The article went on to note that US claims of up to 100,000 murdered
ethnic Albanians have been replaced by official estimates of 10,000. It
debunked a statement made by Clinton to a veterans group in May that
600,000 ethnic Albanians were “trapped within Kosovo itself, lacking
shelter, short of food, afraid to go home or buried in mass graves dug
by
their executioners,” noting that thousands of Kosovars did indeed go into
hiding during the war, but there is no evidence they were starving or
without shelter. The article further said Kosovo's livestock, wheat and
other crops were not destroyed by Serb forces, as had been widely
reported.
That evening NBC Nightly News carried a segment by foreign
correspondent Andrea Mitchell on the same theme. Mitchell
characterized the war-time reports of Kosovan deaths as a “gross
exaggeration” and said officials now estimate the civilian death toll in
Kosovo since the onset of NATO bombing last March 24 to be between
3,000 and 6,000.
These reports have been simply ignored by the “newspapers of
record”—the New York Times and the Washington Post—which
enthusiastically backed the bombing of Yugoslavia and retailed the
government claims of mass murder, rape and genocide that were used to
justify the war and manipulate public opinion.

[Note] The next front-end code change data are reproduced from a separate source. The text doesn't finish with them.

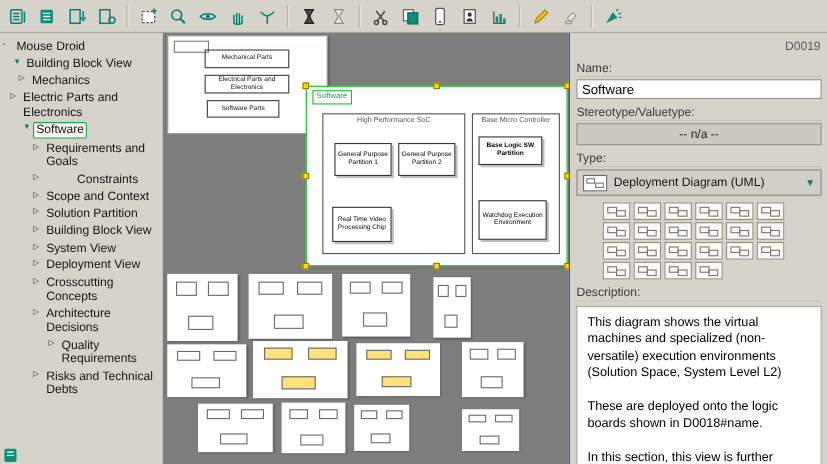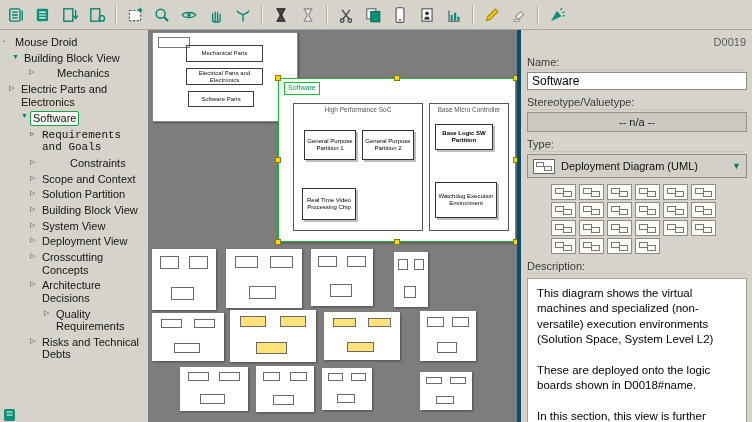--- a/index.html
+++ b/index.html
@@ -54,7 +54,7 @@
   .thumb.hl .b{background:#ffe27a;}
 
   
-  .props{width:235px;flex:none;background:#d6d3cb;border-left:4px solid #0c4a6e;
+  .props{width:235px;flex:none;background:#d6d3cb;border-left:1px solid #0c4a6e;
          padding:2px 5px 0 6px;display:flex;flex-direction:column;box-sizing:border-box;overflow:hidden;}
   .props-id{text-align:right;font-size:11px;color:#5a5a5a;margin:4px 1px 2px 0;}
   .sec-label{font-size:11px;color:#3a3a3a;margin:6px 0 2px 0;padding-bottom:1px;border-bottom:1px solid #c6c3bb;}

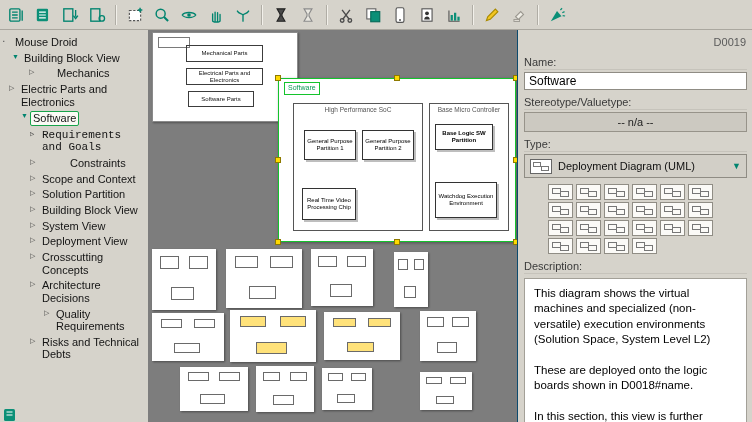--- a/index.html
+++ b/index.html
@@ -214,7 +214,7 @@
             <span class="marker expanded">▼</span>
             <span class="lbl">Building Block View</span>
           </div>
-          <div class="tree-item" style="padding-left: 29px; gap: 16px;">
+          <div class="tree-item" style="padding-left: 17px;">
             <span class="marker collapsed">▷</span>
             <span class="lbl">Mechanics</span>
           </div>

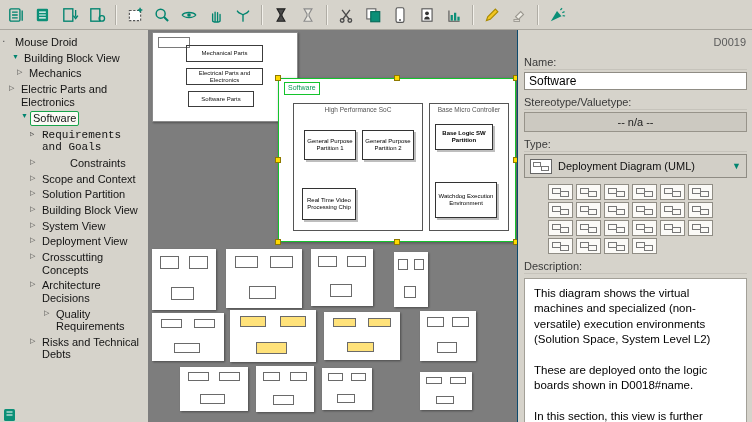--- a/index.html
+++ b/index.html
@@ -226,7 +226,7 @@
             <span class="marker expanded">▼</span>
             <span class="lbl">Software</span>
           </div>
-          <div class="tree-item" style="padding-left: 30px; font-family: Liberation Mono, monospace;">
+          <div class="tree-item" style="padding-left: 30px;">
             <span class="marker collapsed">▷</span>
             <span class="lbl">Requirements and Goals</span>
           </div>

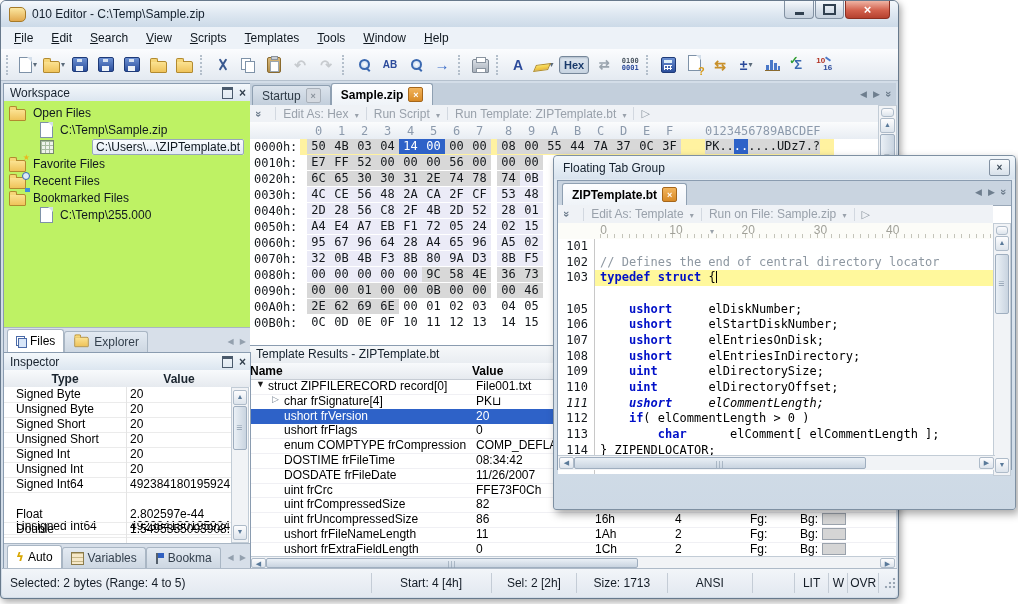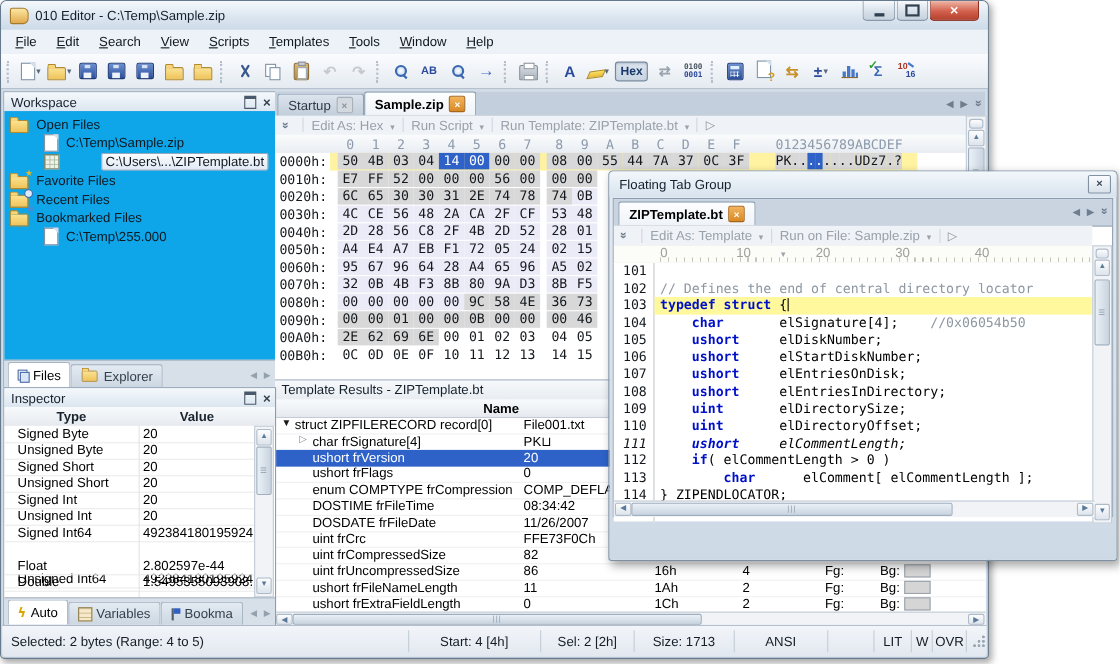--- a/index.html
+++ b/index.html
@@ -322,7 +322,7 @@
         <span class="ph-float"></span>
         <span class="ph-close">×</span>
       </div>
-      <div id="ws-tree" class="abs" style="left:0;top:17px;right:0;bottom:24px;background:#0ea5e9;">
+      <div id="ws-tree" class="abs" style="left:0;top:17px;right:0;bottom:24px;background:#bef264;">
           <div class="tree-item" style="top: 4px; left: 5px;">
             <span class="tico i-folder"></span>
             <span class="lbl"><span class="lbl-box">Open Files</span></span>

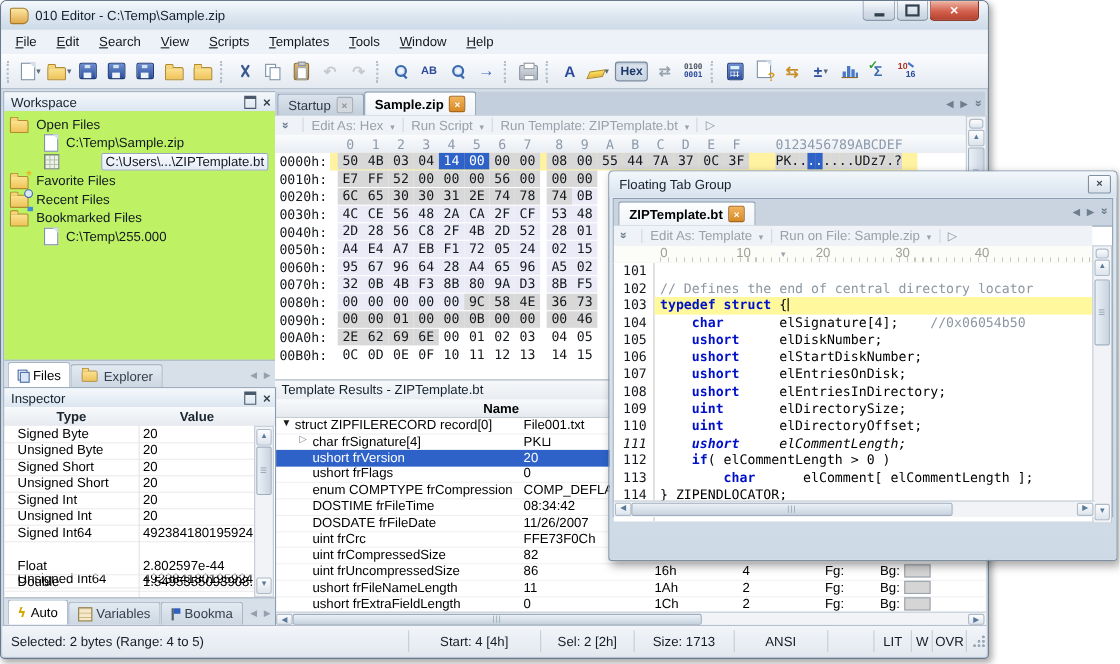--- a/index.html
+++ b/index.html
@@ -807,7 +807,6 @@
           <div class="cl" style="top: 0px;"><span class="gut">101</span><span class="ct"></span></div>
           <div class="cl" style="top: 15.66px;"><span class="gut">102</span><span class="ct"><span class="c">// Defines the end of central directory locator</span></span></div>
           <div class="cl hl" style="top: 31.32px;"><div class="hlbg"></div><span class="gut">103</span><span class="ct"><span class="k">typedef</span><span> </span><span class="k">struct</span><span> {</span><span class="caret"></span></span></div>
-          <div class="cl" style="top: 46.98px;"><span class="gut">104</span><span class="ct"><span>    </span><span class="k">char</span><span>       elSignature[4];    </span><span class="c">//0x06054b50</span></span></div>
           <div class="cl" style="top: 62.64px;"><span class="gut">105</span><span class="ct"><span>    </span><span class="k">ushort</span><span>     elDiskNumber;</span></span></div>
           <div class="cl" style="top: 78.3px;"><span class="gut">106</span><span class="ct"><span>    </span><span class="k">ushort</span><span>     elStartDiskNumber;</span></span></div>
           <div class="cl" style="top: 93.96px;"><span class="gut">107</span><span class="ct"><span>    </span><span class="k">ushort</span><span>     elEntriesOnDisk;</span></span></div>

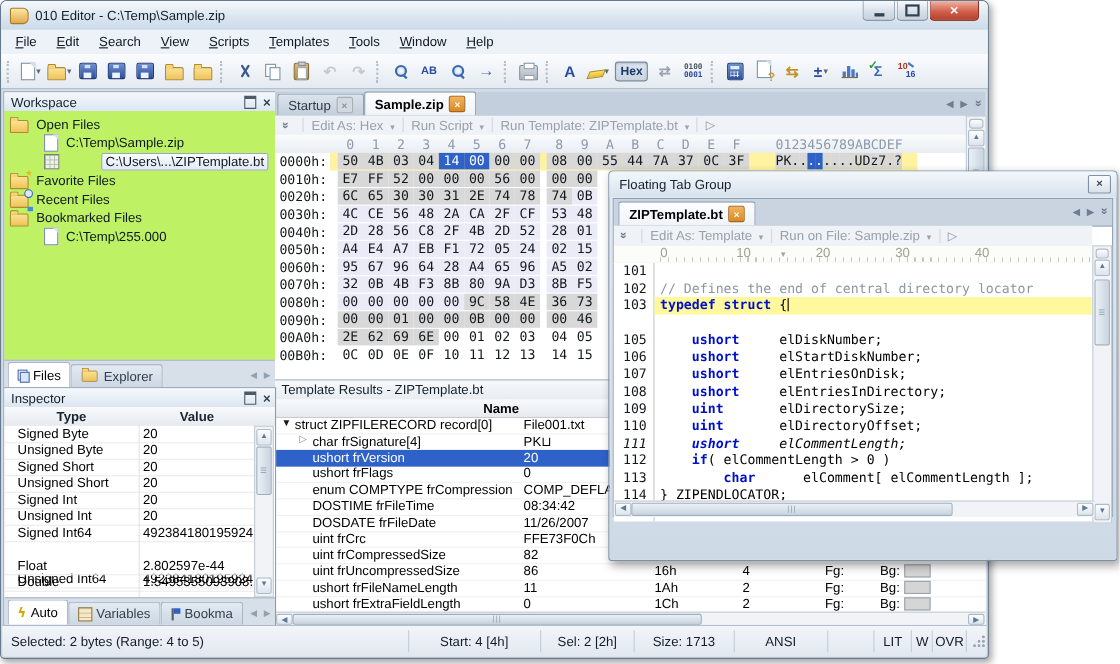--- a/index.html
+++ b/index.html
@@ -146,7 +146,7 @@
   #template-results{position:absolute;left:0;top:262px;width:646px;height:223px;background:#FFF;border-top:1px solid #8A9CB0;}
   .tpl-title{position:absolute;left:0;top:0;right:0;height:17px;background:linear-gradient(#F6F8FA,#E8ECF1);border-bottom:1px solid #C6CCD4;padding:1px 0 0 6px;color:#14202C;}
   .tpl-head{position:absolute;left:0;top:17px;right:0;height:16px;background:linear-gradient(#F8FAFC,#E6EAEF);border-bottom:1px solid #C6CCD4;font-weight:bold;}
-  .tpl-head span{position:absolute;top:1px;text-align:right;}
+  .tpl-head span{position:absolute;top:1px;text-align:left;}
   .tpl-row{position:absolute;left:0;right:0;height:14.8px;border-bottom:1px solid #F0F0F4;white-space:nowrap;}
   .tpl-row.sel{background:#2E62C8;color:#FFF;border-bottom-color:#2E62C8;}
   .tpl-row span{position:absolute;top:0;}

Significantly, none of the American officials who responded to the USA
Today and NBC News defended the veracity of their earlier claims.
Instead, they passed off the flagrant inaccuracies as honest and
unavoidable mistakes. State Department official James Foley told NBC
News that the government had no choice but to base itself on refugee
accounts. Mike Hammer, a spokesman for the National Security
Council, told USA Today there was no effort to mislead. The Clinton
administration found that “as you go through a campaign like this, there
is
a great deal of uncertainty.”
There was, of course, nothing “uncertain” about the reports of mass
killing and rape given out by President Clinton, Secretary of State
Madeleine Albright, Secretary of Defense William Cohen and a host of
lesser officials. These were presented to the American people and
international public opinion as facts, not speculation.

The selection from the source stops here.